What needs to be done.
Skip the pictures. Transcribe the rest of the data below without changing a word.

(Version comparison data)
----

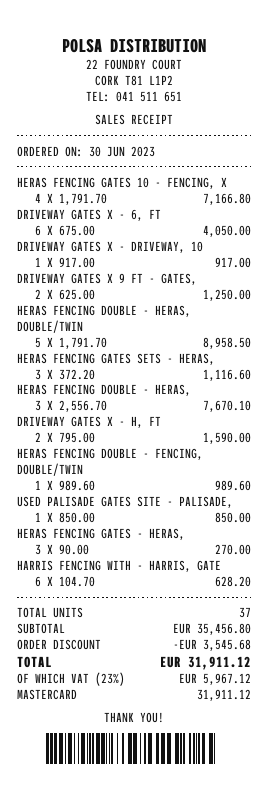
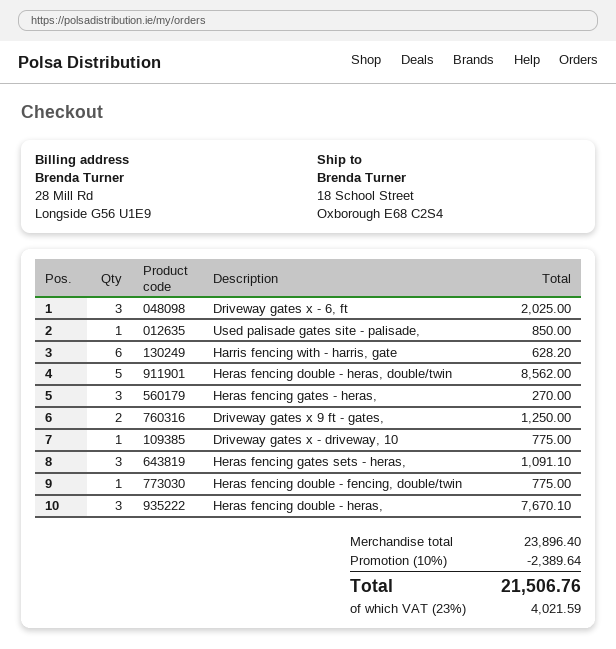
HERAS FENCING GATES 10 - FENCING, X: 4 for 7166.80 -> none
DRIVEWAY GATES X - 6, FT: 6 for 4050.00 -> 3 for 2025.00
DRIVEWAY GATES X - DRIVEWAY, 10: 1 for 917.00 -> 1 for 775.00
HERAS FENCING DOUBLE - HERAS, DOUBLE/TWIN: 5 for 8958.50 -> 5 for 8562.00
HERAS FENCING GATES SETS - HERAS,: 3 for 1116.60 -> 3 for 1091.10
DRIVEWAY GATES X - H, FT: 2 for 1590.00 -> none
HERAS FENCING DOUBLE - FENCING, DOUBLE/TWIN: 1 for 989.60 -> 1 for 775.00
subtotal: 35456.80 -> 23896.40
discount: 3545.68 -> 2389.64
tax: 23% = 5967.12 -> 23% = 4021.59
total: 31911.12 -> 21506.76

----

Output of the exercise.
HERAS FENCING GATES 10 - FENCING, X: 4 for 7166.80 -> none
DRIVEWAY GATES X - 6, FT: 6 for 4050.00 -> 3 for 2025.00
DRIVEWAY GATES X - DRIVEWAY, 10: 1 for 917.00 -> 1 for 775.00
HERAS FENCING DOUBLE - HERAS, DOUBLE/TWIN: 5 for 8958.50 -> 5 for 8562.00
HERAS FENCING GATES SETS - HERAS,: 3 for 1116.60 -> 3 for 1091.10
DRIVEWAY GATES X - H, FT: 2 for 1590.00 -> none
HERAS FENCING DOUBLE - FENCING, DOUBLE/TWIN: 1 for 989.60 -> 1 for 775.00
subtotal: 35456.80 -> 23896.40
discount: 3545.68 -> 2389.64
tax: 23% = 5967.12 -> 23% = 4021.59
total: 31911.12 -> 21506.76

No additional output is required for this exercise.